On this Saturday night in early June, a major fireworks show is planned after the game and that means that Brink, with credentials as a long-time honorary Fire Marshall at agencies such as CalFire and Sacramento Metro Fire, will play a key role in the show. “I get to take care of the fireworks tonight,” he says, excitedly.
But first, Brink has the high-profile responsibility of leading the team of four game officials onto the middle of the field just before the national anthem ceremony. After that he’ll mingle with the crowd throughout the game.
“Randy has been with us since the beginning and is part of the spirit of the club, part of our connection with the community,” says Tim Stallings, Republic’s vice president of merchandise and finance. “He has specific jobs like escorting referees to the pitch and maintaining timing of the event. During the week, he comes comes by and helps out and acts as an ambassador for the team.”
Sacramento’s United Soccer League team isn’t Brink’s only professional sports team responsibilities this summer. He also works most of the fireworks shows at Raley Field, continuing a partnership with the River Cats since the team’s debut in 2000.
Brink’s been a big part of the local sports landscape since he started working during the summer of 1981 for Hall of Fame high school coach Max Miller, who was coaching the California Football League’s Sacramento Buffalos at the time. Brink was the team mascot while also assisting in other manager duties, and made a huge impression on the coach.
“I just love the guy, and remember the effort he used to make to get to every game,” Miller says, noting those popular Buffalos games, where Brink would don a Buffalo hat and hand out Buffalo nickels and Buffalo chips to the fans.
“He lived by McClatchy and he’d catch a bus, go all the way to Folsom Boulevard and walk to Sacramento State to make our Saturday games,” Miller says. “He was always a tremendous help to me; just a wonderful guy to have in your life.”

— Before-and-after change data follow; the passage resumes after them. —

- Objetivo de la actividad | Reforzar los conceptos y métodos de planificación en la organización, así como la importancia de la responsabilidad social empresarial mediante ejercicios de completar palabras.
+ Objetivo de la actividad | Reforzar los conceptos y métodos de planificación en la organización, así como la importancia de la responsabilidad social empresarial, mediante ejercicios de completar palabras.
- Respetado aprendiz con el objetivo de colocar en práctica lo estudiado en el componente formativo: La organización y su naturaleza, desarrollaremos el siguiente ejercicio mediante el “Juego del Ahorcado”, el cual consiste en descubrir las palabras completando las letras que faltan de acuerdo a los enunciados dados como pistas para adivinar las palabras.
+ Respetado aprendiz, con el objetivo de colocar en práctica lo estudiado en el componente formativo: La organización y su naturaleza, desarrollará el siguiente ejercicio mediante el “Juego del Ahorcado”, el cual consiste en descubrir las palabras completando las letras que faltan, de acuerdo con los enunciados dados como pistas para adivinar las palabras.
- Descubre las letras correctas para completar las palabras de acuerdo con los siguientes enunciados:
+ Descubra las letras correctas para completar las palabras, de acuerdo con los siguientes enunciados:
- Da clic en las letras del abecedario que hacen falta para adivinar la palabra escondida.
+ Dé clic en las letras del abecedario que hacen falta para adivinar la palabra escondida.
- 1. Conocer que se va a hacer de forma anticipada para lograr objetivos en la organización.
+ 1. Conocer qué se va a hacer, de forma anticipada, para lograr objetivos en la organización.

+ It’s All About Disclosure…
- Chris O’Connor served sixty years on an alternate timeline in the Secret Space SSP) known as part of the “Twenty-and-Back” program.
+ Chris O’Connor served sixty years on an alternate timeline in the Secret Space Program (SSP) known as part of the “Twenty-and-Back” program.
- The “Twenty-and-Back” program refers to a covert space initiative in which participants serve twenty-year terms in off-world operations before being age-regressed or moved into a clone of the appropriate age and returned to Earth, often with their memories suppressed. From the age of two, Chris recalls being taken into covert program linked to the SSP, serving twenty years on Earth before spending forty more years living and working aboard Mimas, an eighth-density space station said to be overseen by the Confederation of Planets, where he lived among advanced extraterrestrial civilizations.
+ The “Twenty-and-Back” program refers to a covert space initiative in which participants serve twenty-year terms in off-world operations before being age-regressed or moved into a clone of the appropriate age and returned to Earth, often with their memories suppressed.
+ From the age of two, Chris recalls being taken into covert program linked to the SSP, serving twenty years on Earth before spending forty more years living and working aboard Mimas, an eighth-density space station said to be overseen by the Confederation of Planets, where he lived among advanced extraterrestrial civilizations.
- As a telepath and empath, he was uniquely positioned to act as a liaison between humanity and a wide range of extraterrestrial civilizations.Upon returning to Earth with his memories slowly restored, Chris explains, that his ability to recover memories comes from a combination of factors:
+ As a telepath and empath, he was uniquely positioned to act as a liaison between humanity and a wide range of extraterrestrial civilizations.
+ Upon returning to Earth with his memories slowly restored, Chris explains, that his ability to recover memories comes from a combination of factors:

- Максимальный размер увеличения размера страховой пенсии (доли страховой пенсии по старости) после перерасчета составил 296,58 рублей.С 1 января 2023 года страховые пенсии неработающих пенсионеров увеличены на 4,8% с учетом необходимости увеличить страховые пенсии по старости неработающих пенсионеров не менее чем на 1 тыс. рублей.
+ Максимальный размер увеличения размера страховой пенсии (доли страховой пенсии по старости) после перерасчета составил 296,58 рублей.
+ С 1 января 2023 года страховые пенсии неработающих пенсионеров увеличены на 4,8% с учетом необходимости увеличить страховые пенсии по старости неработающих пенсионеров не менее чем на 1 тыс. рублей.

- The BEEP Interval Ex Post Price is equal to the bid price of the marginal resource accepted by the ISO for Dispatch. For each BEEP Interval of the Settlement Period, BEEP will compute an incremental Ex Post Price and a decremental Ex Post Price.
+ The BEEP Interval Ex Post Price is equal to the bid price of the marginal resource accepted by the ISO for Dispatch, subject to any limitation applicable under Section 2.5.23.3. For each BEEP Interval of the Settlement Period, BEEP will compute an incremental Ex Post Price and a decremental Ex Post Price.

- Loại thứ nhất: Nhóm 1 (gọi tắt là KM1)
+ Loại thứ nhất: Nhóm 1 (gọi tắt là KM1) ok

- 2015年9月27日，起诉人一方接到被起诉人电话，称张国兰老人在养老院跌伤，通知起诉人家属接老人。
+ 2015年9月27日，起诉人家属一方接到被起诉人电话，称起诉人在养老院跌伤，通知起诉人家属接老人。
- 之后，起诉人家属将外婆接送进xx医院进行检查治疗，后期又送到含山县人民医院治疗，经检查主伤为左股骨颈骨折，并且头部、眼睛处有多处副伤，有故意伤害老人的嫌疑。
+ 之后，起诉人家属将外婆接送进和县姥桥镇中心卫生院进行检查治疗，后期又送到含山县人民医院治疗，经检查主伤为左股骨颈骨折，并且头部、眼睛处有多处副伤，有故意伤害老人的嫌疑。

The long-gone Buffalos, which folded after that 1981 season, actually kicked off Brink’s long involvement with local pro teams. He’s enjoyed stints with such varied Sacramento franchises as the Surge (World League of American Football), the Gold Miners (Canadian Football League), Mountain Lions (United Football League), River Cats, NBA Kings, WNBA Monarchs and Sacramento Capitals of World Team Tennis. Plus there’s his work at colleges and other events, including the Special and Junior Olympics, Sacramento City College, Sacramento State, UC Davis and the U.S. Track and Field Trials.
“It feels pretty good,” is how Brink describes probably being the only person in history to work for all of those teams.
His time spent with sports teams is just a part of his local story, and the list of other volunteer gigs is impressive. There’s his participation as Honorary Sheriff’s Deputy; Fire Marshall for numerous state and local fire agencies; office manager duties with the Sacramento Jazz Jubilee, later called the Sacramento Music Festival; multiple roles with the State Fair and Sacramento Visitors and Convention Bureau; and involvement with other local companies, like Crocker and Crocker, and bail bondsman Leonard Padilla, to name a few.
“His experience made it so he was welcome in our office from day one,” Republic’s Stallings says. “We hope Randy is around as long as we are.”